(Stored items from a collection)
= = =

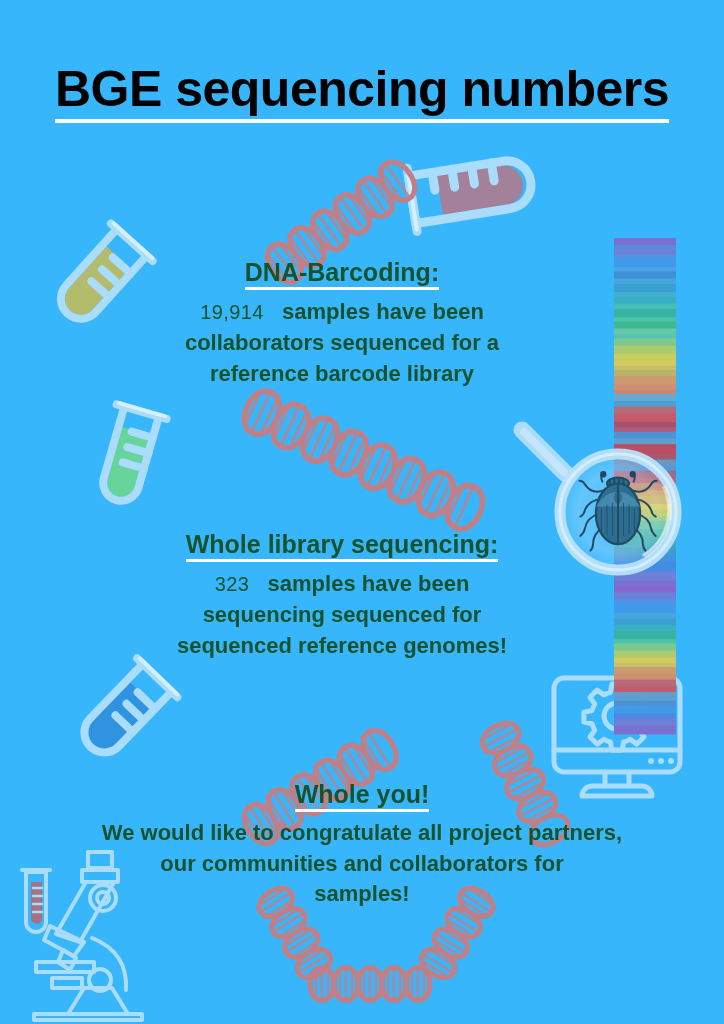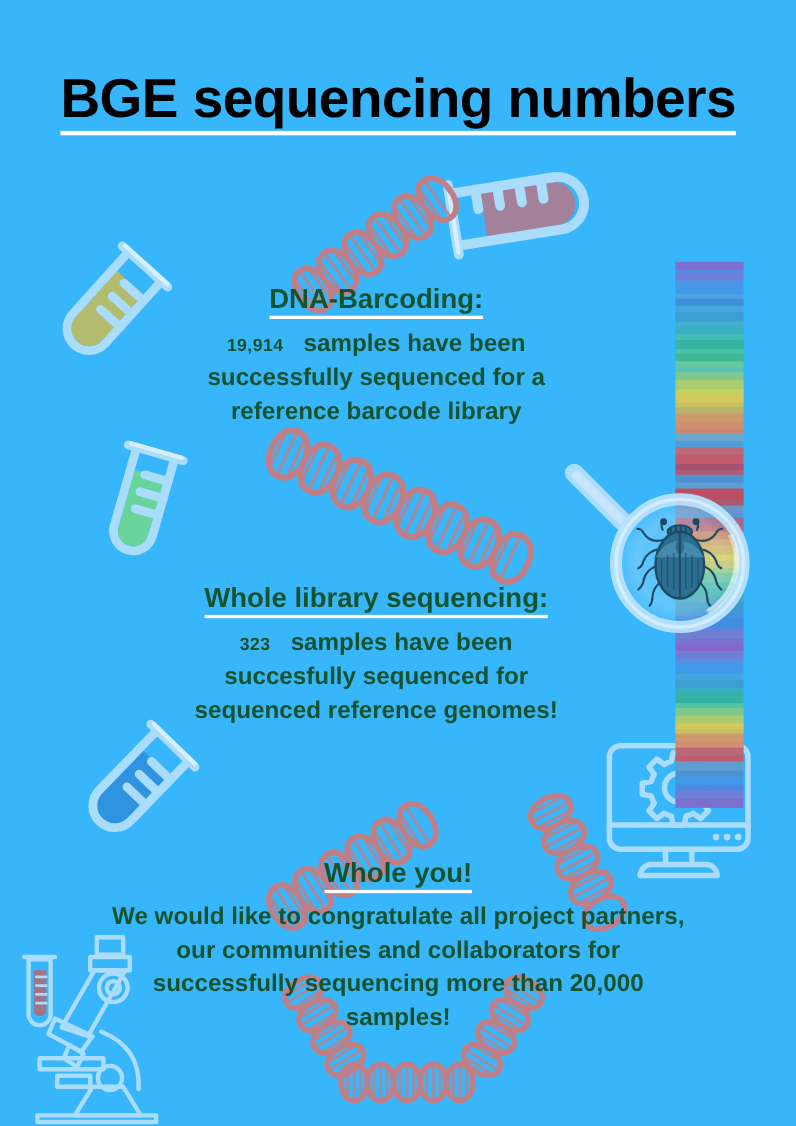--- a/index.html
+++ b/index.html
@@ -50,22 +50,22 @@
   .section-heading span {
     border-bottom: 3px solid #ffffff;
     padding-bottom: 1px;
   }
   .section-body {
     font-size: 22px;
     font-weight: bold;
     line-height: 1.42;
   }
   .stat-number {
-    font-size: 16px;
-    font-weight: bold;
+    font-size: 20px;
+    font-weight: normal;
     letter-spacing: 0.4px;
   }
 
   #sec-barcode  { top: 258px; left: 122px; width: 440px; }
   #sec-genome   { top: 530px; left: 112px; width: 460px; }
   #sec-thanks   { top: 780px; left: 62px;  width: 600px; }
 
   #sec-thanks .section-body { font-size: 22px; line-height: 1.40; }
 
   
@@ -451,45 +451,44 @@
   <div class="section" id="sec-barcode">
     <div class="section-heading">
       <span>DNA-Barcoding:</span>
     </div>
     <div class="section-body">
       <div>
         <span class="stat-number">19,914</span>
         &nbsp;
         <span>samples have been</span>
       </div>
-      <div>successfully sequenced for a</div>
+      <div>collaborators sequenced for a</div>
       <div>reference barcode library</div>
     </div>
   </div>
 
   <div class="section" id="sec-genome">
     <div class="section-heading">
       <span>Whole library sequencing:</span>
     </div>
     <div class="section-body">
       <div>
         <span class="stat-number">323</span>
         &nbsp;
         <span>samples have been</span>
       </div>
-      <div>succesfully sequenced for</div>
+      <div>sequencing sequenced for</div>
       <div>sequenced reference genomes!</div>
     </div>
   </div>
 
   <div class="section" id="sec-thanks">
     <div class="section-heading">
       <span>Whole you!</span>
     </div>
     <div class="section-body">
       <div>We would like to congratulate all project partners,</div>
       <div>our communities and collaborators for</div>
-      <div>successfully sequencing more than 20,000</div>
       <div>samples!</div>
     </div>
   </div>
 
 </div>
 
 </body></html>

= = =

→ **YOUR ASSIGNMENT**
Filter the entries down to the lines that include the string "thanks".

→ **EXERCISE ANSWER**
   #sec-thanks   { top: 780px; left: 62px;  width: 600px; }
   #sec-thanks .section-body { font-size: 22px; line-height: 1.40; }
   <div class="section" id="sec-thanks">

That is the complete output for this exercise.